Noise and speckle reduction in ultrasound Doppler blood flow spectrograms by using MP-PCNN.
- Author:
Haiyan LI
1
;
Yue MA
;
Yufeng ZHANG
;
Xinling SHU
Author Information
1. School of Information Science and Engineering, Yunnan University, Kunming 650091, China.
- Publication Type:Journal Article
- MeSH:
Algorithms;
Artifacts;
Blood Flow Velocity;
physiology;
Humans;
Neural Networks (Computer);
Rheology;
Signal Processing, Computer-Assisted;
Ultrasonography, Doppler, Pulsed;
methods
- From:
Journal of Biomedical Engineering
2011;28(5):886-890
- CountryChina
- Language:Chinese
-
Abstract:
To reduce background noise and Dopplar speckle in the spectrogram of ultrasound Doppler blood flow signals, a novel method, called Matching Pursuit with threshold decaying pulse coupled neural network (MP-PCNN), has been proposed.

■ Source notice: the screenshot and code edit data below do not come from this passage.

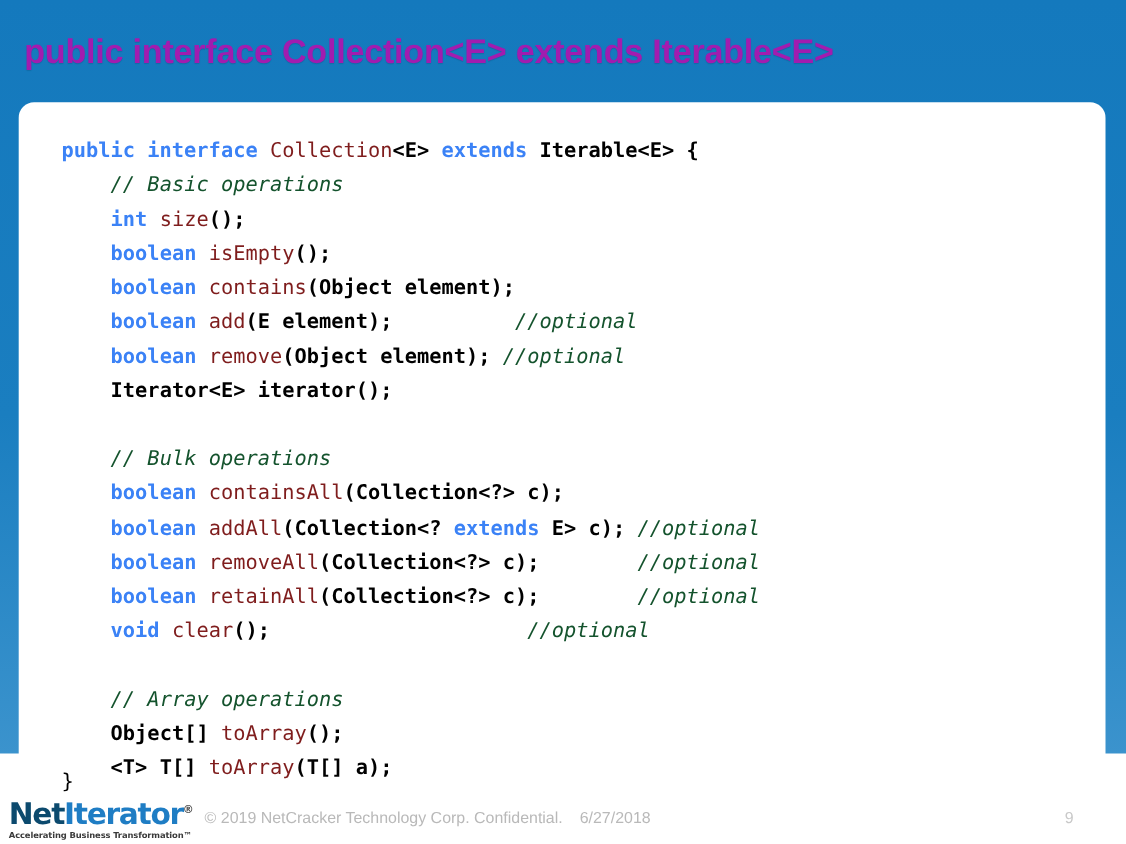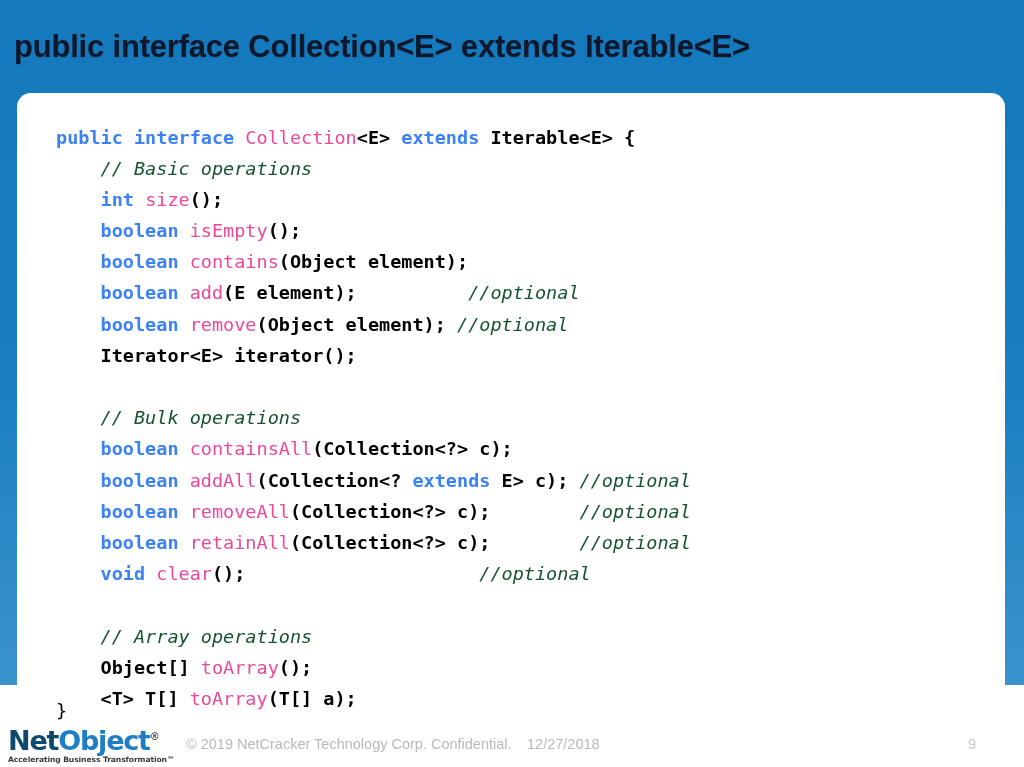"public interface Collection<E> extends Iterable<E>" #slide-title { color: #0f172a -> #a21caf; margin: 0 -> 8px }
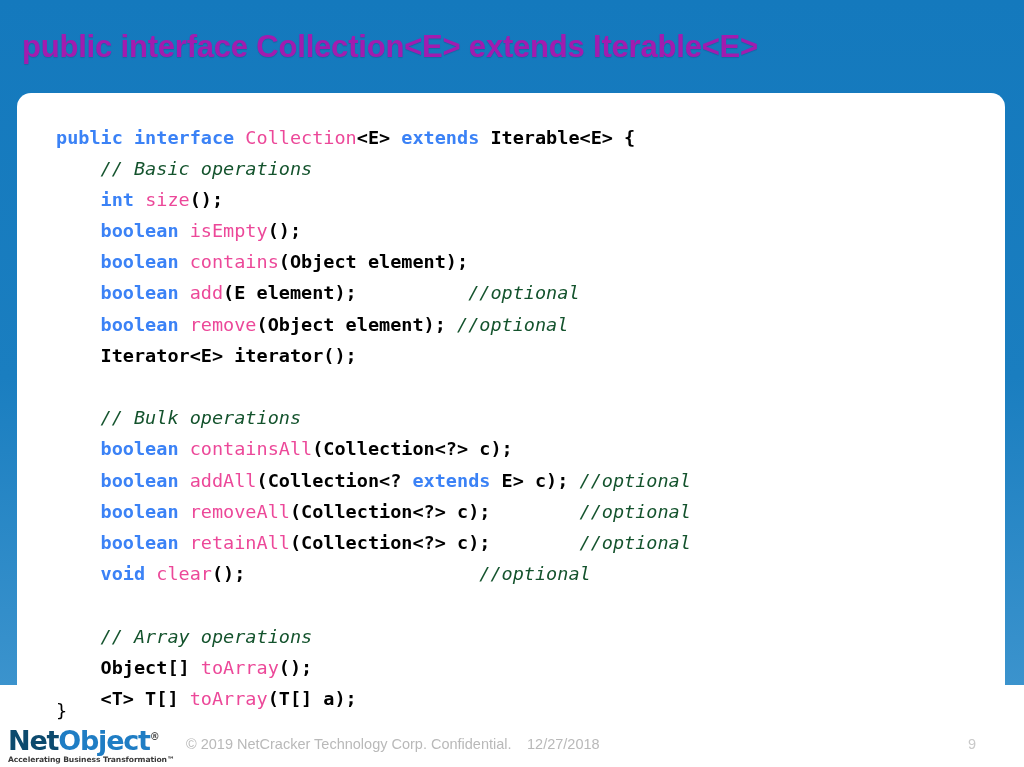"Collection" .tok-ident { color: #ec4899 -> #7f1d1d }
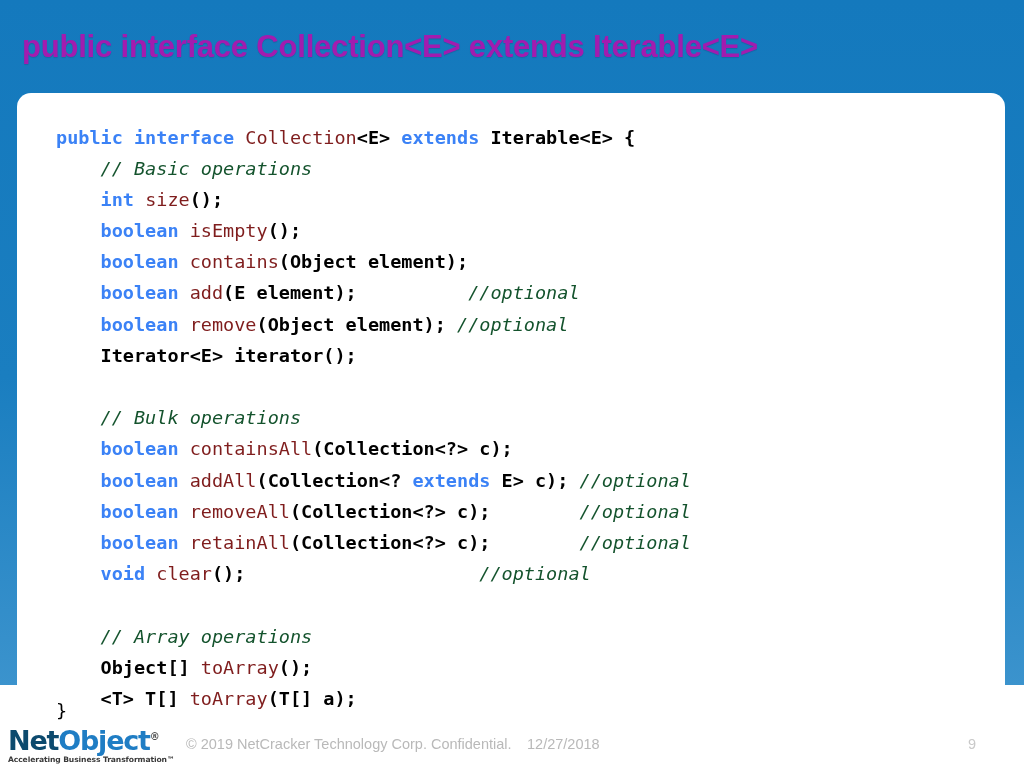"Object" span { text: Object -> Iterator }
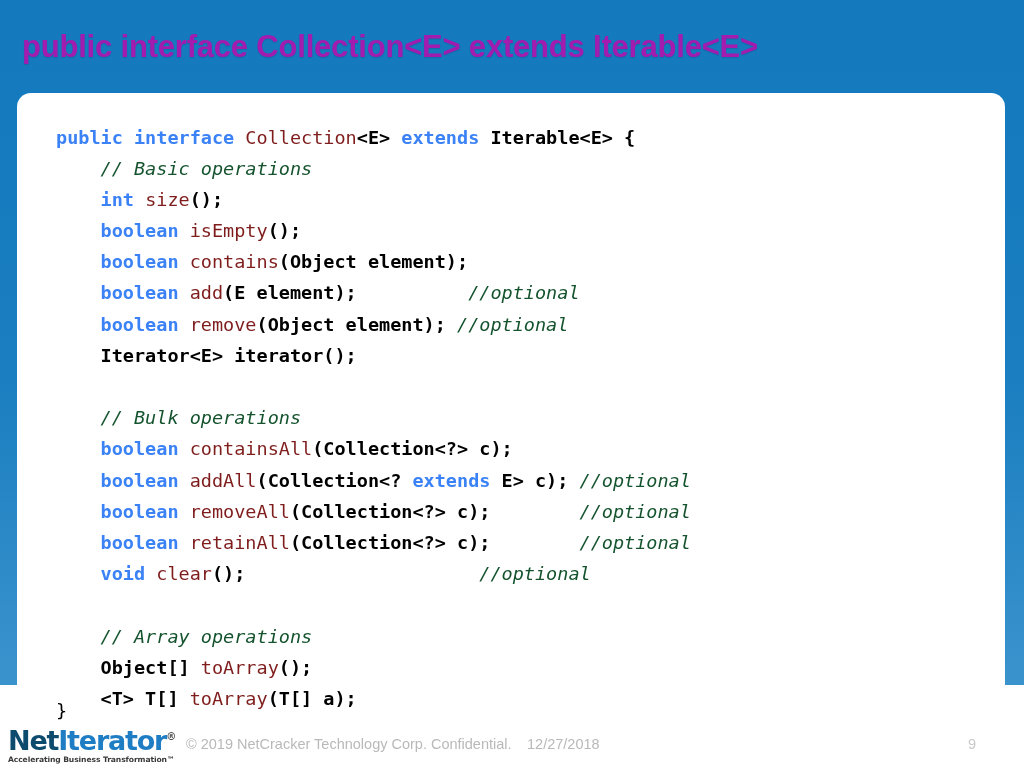"12/27/2018" div { text: 12/27/2018 -> 6/27/2018 }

The proposed method used an iterative algorithm, which decomposed the ultrasound Doppler signals into linear expansion of atoms in a time-frequency dictionary by using the Matching Pursuit (MP) for de-noising the ultrasound Doppler signal. Subsequently, a simplified unidirectional pulse coupled neural network was applied to calculate the firing matrix of the denoised spectrogram. The Doppler speckles were located and removed through analyzing and processing the PCNN firing matrix. Experiments were conducted on simulation signals which SNRs were 0dB, 5dB and 10dB. The result showed that the MP-PCNN performed effectively in reducing noise, eliminating Doppler speckles, and achieved better performance than exiting noise and speckle suppression algorithm for Doppler ultrasound blood flow spectrogram.